> _WHAT THE TASK REQUIRES_
Only the lines below starting at the one containing "left: 72px ->" and ending at the one containing "padding-top: 52px ->" belong in the answer, each copied exactly.

> _LISTED ENTRIES_
···

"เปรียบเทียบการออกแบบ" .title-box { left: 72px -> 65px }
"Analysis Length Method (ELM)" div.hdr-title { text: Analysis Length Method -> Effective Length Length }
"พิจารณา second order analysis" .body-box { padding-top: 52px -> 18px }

···

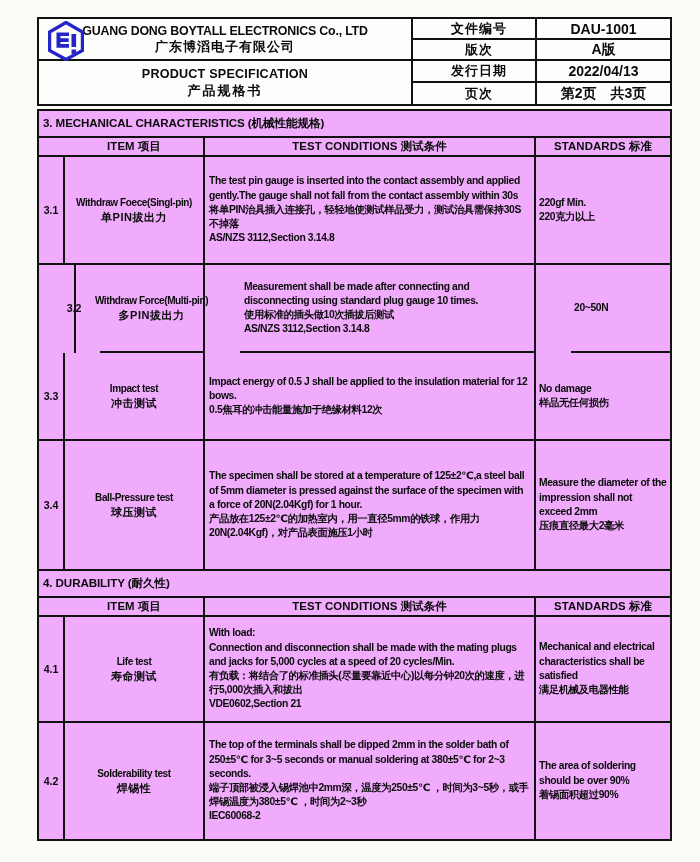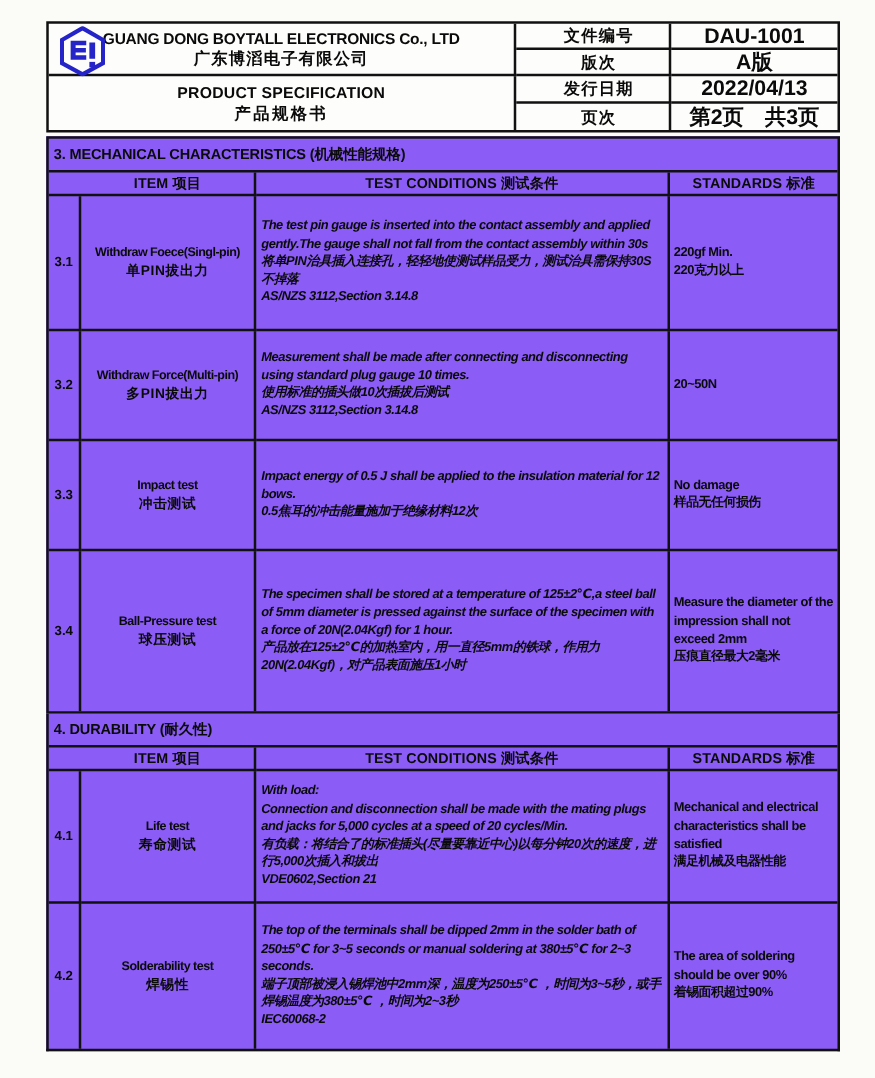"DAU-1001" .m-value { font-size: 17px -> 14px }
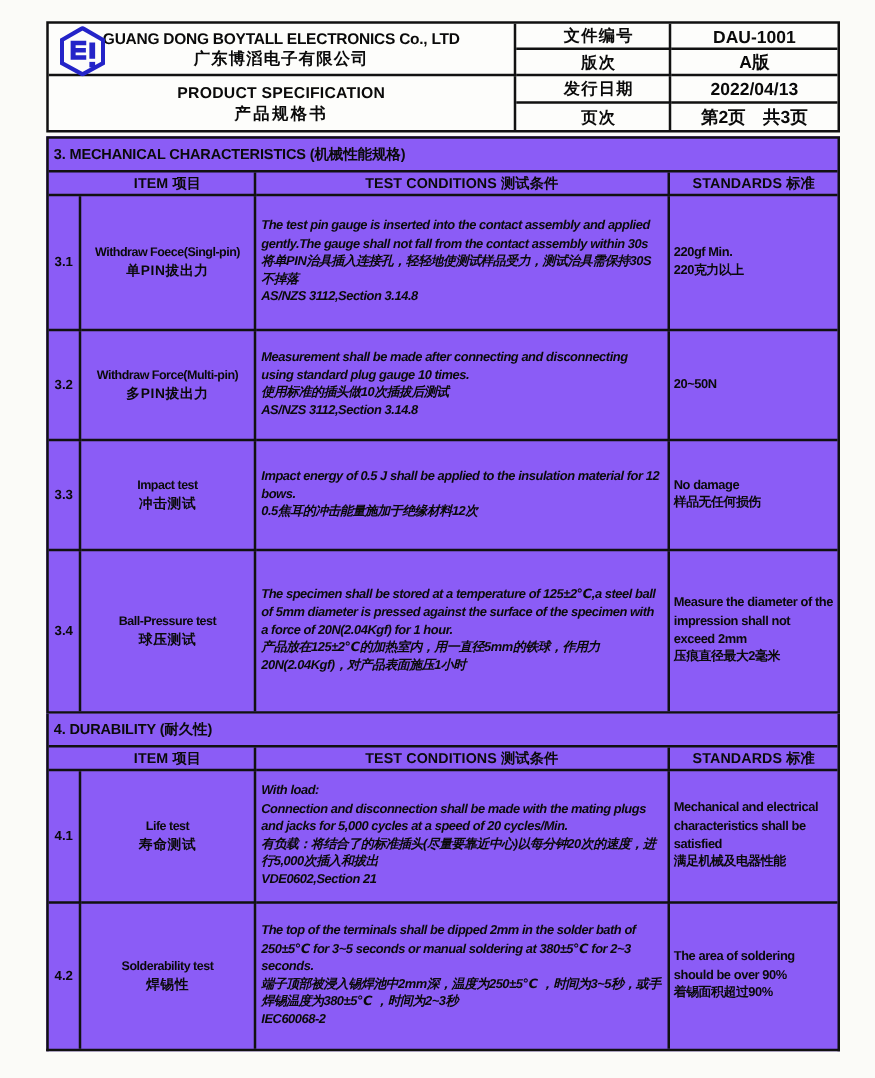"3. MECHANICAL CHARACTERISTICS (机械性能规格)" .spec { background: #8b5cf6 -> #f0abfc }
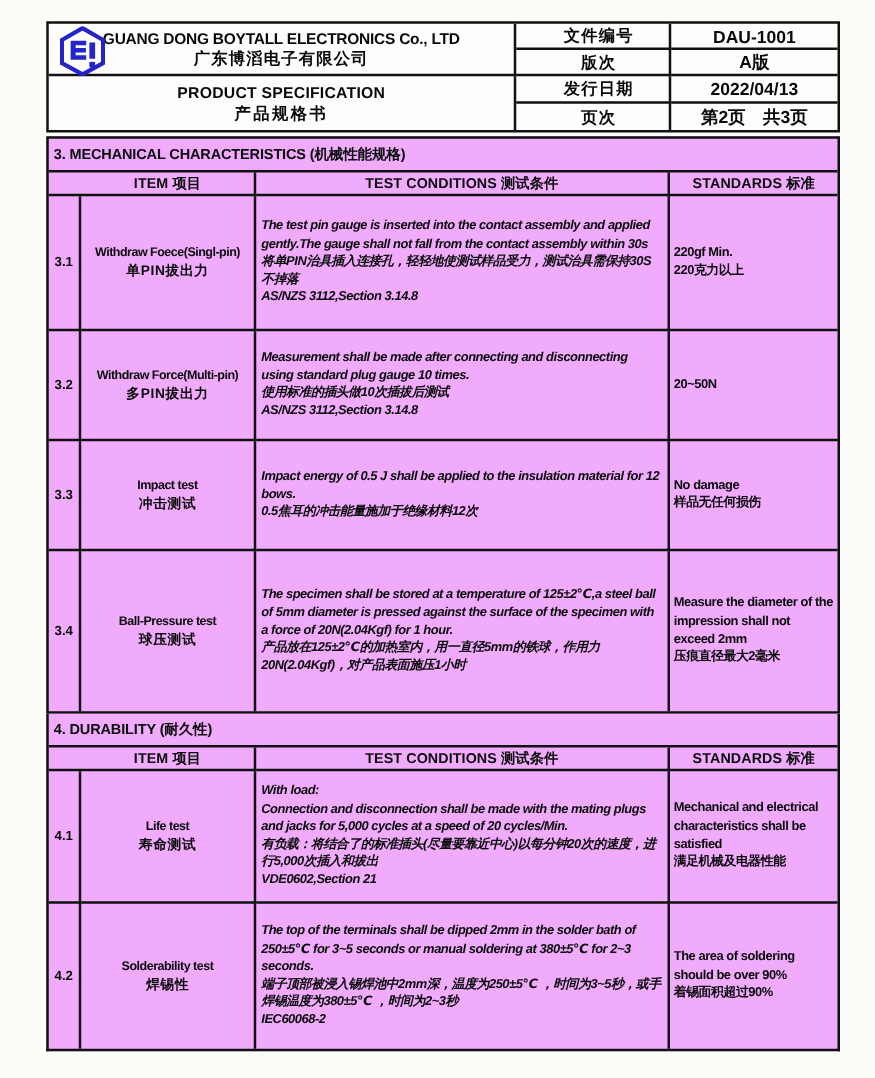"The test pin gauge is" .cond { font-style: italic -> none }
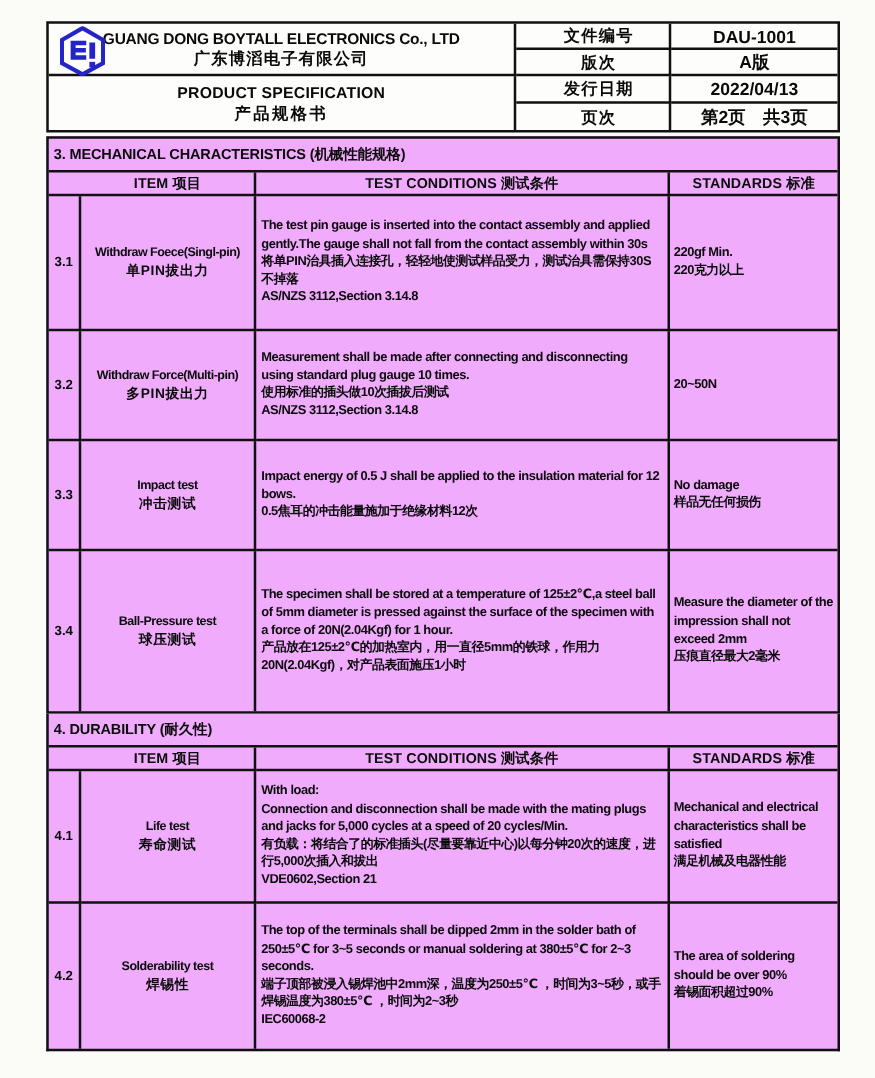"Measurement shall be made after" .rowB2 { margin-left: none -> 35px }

···

> _EXERCISE RESULT_
"เปรียบเทียบการออกแบบ" .title-box { left: 72px -> 65px }
"Analysis Length Method (ELM)" div.hdr-title { text: Analysis Length Method -> Effective Length Length }
"พิจารณา second order analysis" .body-box { padding-top: 52px -> 18px }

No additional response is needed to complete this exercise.